- **Task to carry out**:
Go through the entries below and count the lines holding the word "Liberation". Reply with only the number, please.

- **Records supplied**:
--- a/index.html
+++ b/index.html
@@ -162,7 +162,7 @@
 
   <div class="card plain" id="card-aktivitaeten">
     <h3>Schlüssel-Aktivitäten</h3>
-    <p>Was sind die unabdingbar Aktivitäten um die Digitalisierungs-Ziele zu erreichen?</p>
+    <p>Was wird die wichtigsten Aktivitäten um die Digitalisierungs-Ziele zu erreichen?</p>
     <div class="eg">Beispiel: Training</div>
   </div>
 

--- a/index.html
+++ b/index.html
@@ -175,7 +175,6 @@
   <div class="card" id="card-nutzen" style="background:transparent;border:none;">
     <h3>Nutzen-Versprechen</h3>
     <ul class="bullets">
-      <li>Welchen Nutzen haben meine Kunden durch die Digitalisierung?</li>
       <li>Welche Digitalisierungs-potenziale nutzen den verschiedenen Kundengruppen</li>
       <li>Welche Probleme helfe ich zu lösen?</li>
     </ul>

==

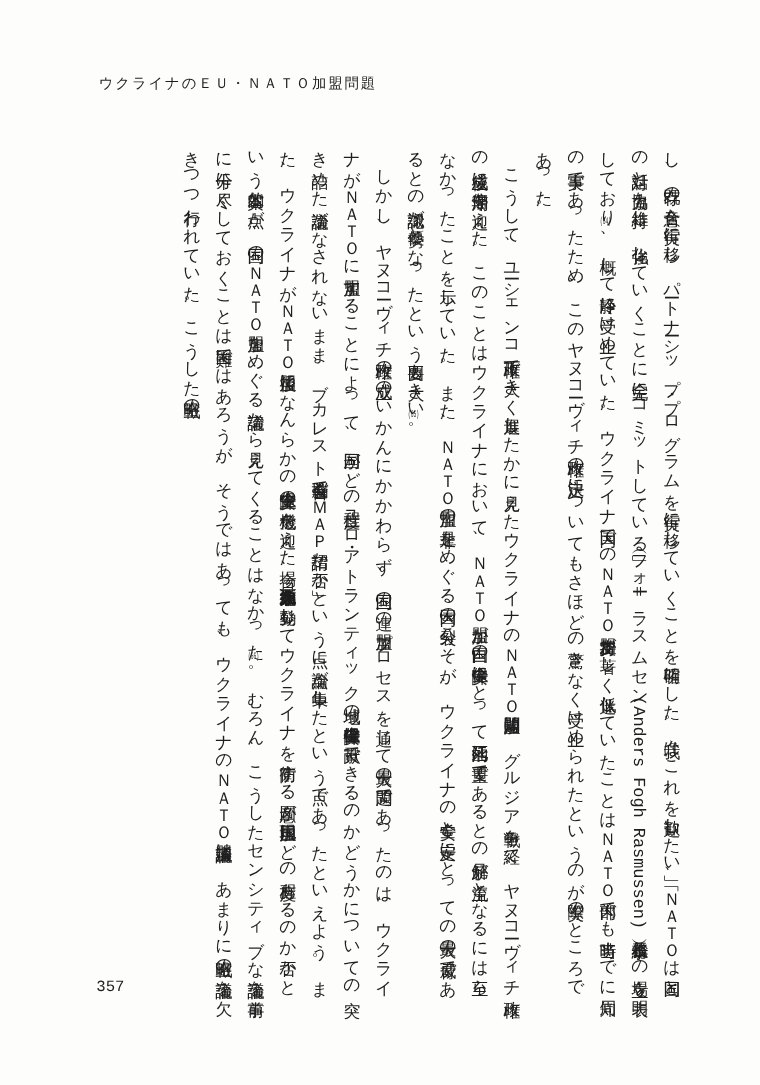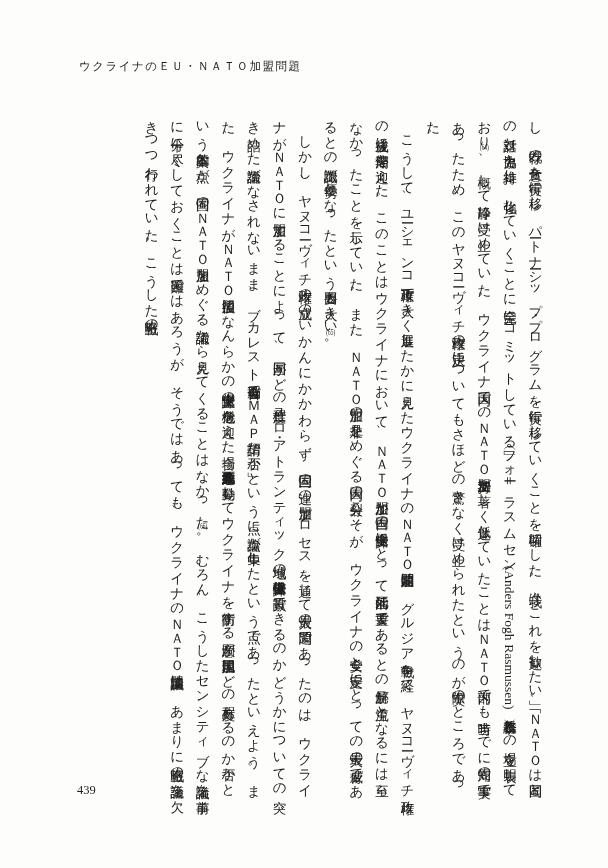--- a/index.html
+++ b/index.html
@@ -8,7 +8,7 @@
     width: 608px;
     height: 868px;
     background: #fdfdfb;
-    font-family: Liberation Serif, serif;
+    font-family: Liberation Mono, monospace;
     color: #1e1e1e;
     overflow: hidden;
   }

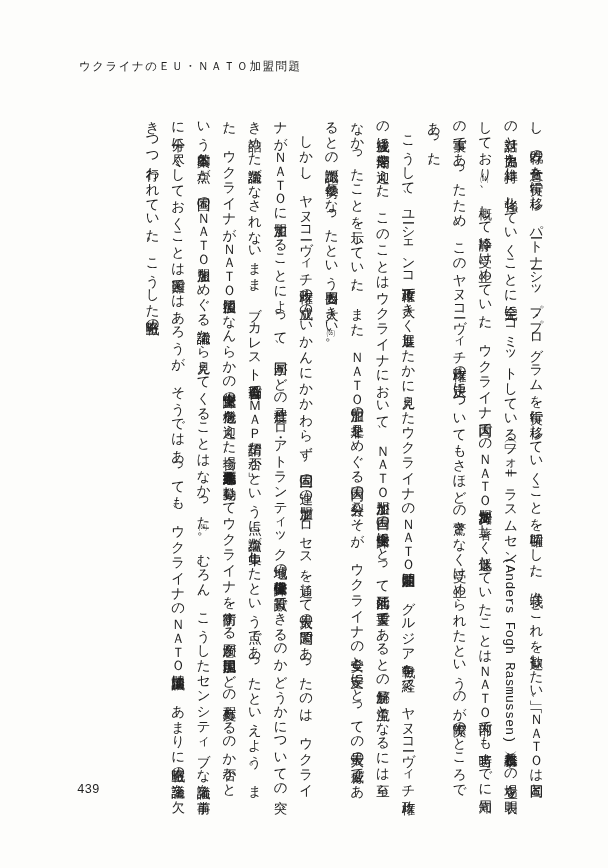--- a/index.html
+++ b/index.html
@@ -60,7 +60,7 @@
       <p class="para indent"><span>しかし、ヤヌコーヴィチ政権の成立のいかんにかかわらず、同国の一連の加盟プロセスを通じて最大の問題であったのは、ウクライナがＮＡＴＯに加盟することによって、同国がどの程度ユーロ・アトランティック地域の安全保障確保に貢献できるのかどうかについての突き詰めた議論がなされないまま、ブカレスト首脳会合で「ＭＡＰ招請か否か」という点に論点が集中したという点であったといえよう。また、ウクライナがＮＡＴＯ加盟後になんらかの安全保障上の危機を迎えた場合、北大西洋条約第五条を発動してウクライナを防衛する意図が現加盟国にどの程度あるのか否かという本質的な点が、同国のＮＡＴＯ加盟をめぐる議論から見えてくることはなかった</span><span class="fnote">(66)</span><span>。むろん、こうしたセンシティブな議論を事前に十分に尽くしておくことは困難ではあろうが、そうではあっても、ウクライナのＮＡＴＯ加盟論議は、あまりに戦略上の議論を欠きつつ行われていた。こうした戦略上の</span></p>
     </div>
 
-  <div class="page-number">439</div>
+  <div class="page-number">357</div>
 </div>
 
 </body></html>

- **Task result**:
2